Es evidente que lo dicho hasta ahora sobre la resistencia del sacerdote en situaciones críticas está también relacionado con esta imagen. Lo que no es tan evidente es que esa imagen de lo divino haya sido sometida a lo largo de la vida del sacerdote a un proceso de conversión, purificación y evangelización, como ocurre en el camino de fe de cualquier creyente.
Ser capaces de resiliencia se ve enormemente facilitado por una imagen precisa del Padre-Dios, en la que no solo creer, sino de la que fiarse. Pero ¿cuál es, muchas veces en estos casos, el problema del sacerdote? ¡Que su fe es pobre en esperanza! Es una fe intelectual, como adhesión de la mente a un paquete de verdades nunca puestas en cuestión, pero que no genera suficiente mirada esperanzadora y corre el riesgo de no convertirse nunca en confianza.
Una fe así es un aborto de fe, una fe artificial o fingida, como una fake faith, no es fe verdadera. La verdadera fe supone una relación, un “tú”, un rostro, la percepción de una mirada sobre uno mismo y la certeza creciente de que se puede confiar en ese “tú”. La fe, al final, es un consentimiento de la mente, mientras que la confianza es una experiencia relacional; por sí mismas no son sinónimas fe y confianza, así como no es automático el paso del consentimiento intelectual a la experiencia de poder confiar.
La virtud teológica de la esperanza está íntegramente en ese paso, y la esperanza se convierte así en una especie de examen o verificación de la fe auténtica, aquella que genera esperanza, abandono, entrega, rendición…
Es claro —y lo repetimos— que el problema de la resistencia del sacerdote frente a las dificultades actuales es muy serio e implica un análisis complejo en varios niveles, pero el de la fe y su calidad está sin duda en el centro de todos ellos.
Hoy, paradójicamente, el sacerdote necesita más de la esperanza que de la fe, o de una fe que se convierta en confianza. Y que le dé la fuerza de afrontar cualquier situación con la certeza del “non confundar in aeternum” (¡no seré confundido jamás!).
Madurez espiritual: de la docilitas a la docibilitas
Llegamos así al paso que quizá sintetiza todo lo dicho hasta ahora. Un paso que indica un camino que debería iniciarse en el tiempo de la formación inicial, y que muestra cómo el problema que estamos considerando solo puede resolverse desde lejos, desde una reconsideración de los objetivos de la formación inicial, y no con medidas inmediatas de tipo moralista o de vago sabor espiritual (y con una carga de culpas que agravan la depresión).
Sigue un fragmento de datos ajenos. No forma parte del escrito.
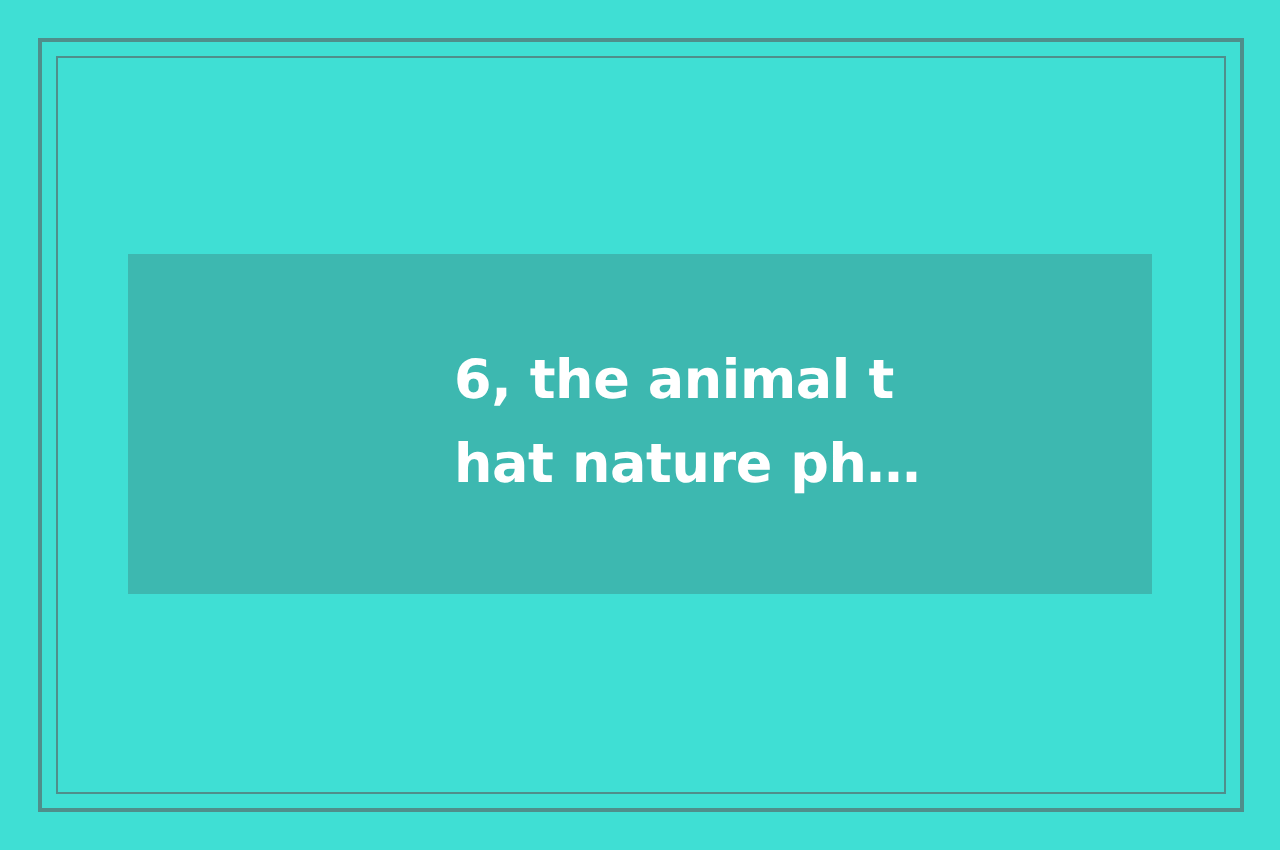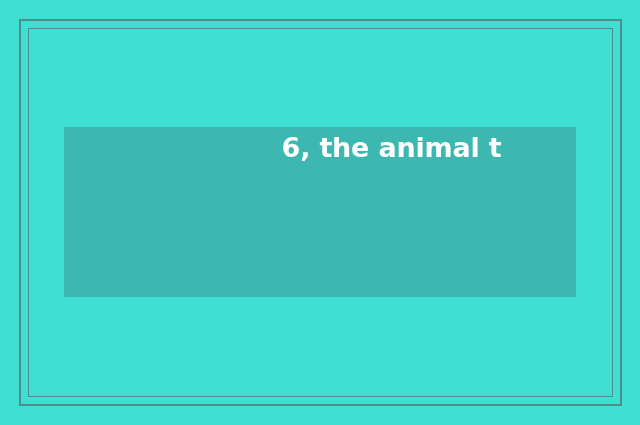--- a/index.html
+++ b/index.html
@@ -57,7 +57,7 @@
     background: #3db8b0;
     box-sizing: border-box;
     display: flex;
-    flex-direction: row;
+    flex-direction: column;
     justify-content: center;
     padding-left: 163px;
     padding-right: 20px;

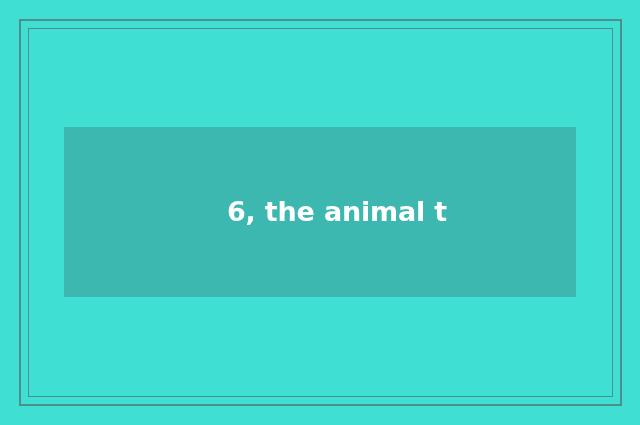--- a/index.html
+++ b/index.html
@@ -82,6 +82,7 @@
 
   <div class="text-panel">
     <div class="text-line">6, the animal t</div>
+    <div class="text-line">hat nature ph…</div>
   </div>
 
 </div>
Por ejemplo, se trata de no conformarse con formar al futuro sacerdote en la docilitas, como forma de obediencia de una vida que ha renunciado a la autogestión y se somete a la voluntad de una categoría particular de personas llamadas “superiores”, mediadores e intérpretes de la voluntad de Dios sobre la persona.
Se trata de pasar a la docibilitas, es decir, a la capacidad de discernir en cada situación de la vida, en cada circunstancia y etapa de ella, en cada contexto y relación, una mediación preciosa —aunque misteriosa— de la presencia y voluntad del Eterno, y dejarse formar por ella.
La docilitas, por más humildemente virtuosa que sea, es pasiva y parcial como punto de referencia; la docibilitas, en cambio, vuelve activo e ingenioso al sujeto, lo convierte en alguien que ha aprendido a aprender, libre para dejarse ayudar en sus fatigas como para dejarse provocar por la vida, por los demás, por las crisis, por sus fracasos… durante toda la vida, porque la misma existencia, en cada uno de sus fragmentos, es la gran mediación a través de la cual el Padre forma en nosotros el corazón del Hijo para la fantasía del Espíritu Santo. Y, por tanto, es mucho, mucho más que la simple resiliencia o que la sola fe.
No basta con resistir a toda costa, sino que se trata de haber aprendido y de seguir aprendiendo a esperar.
Publicado en SettimanaNews el 21 de julio de 2025 con el título “La tenuta psicologica del prete”.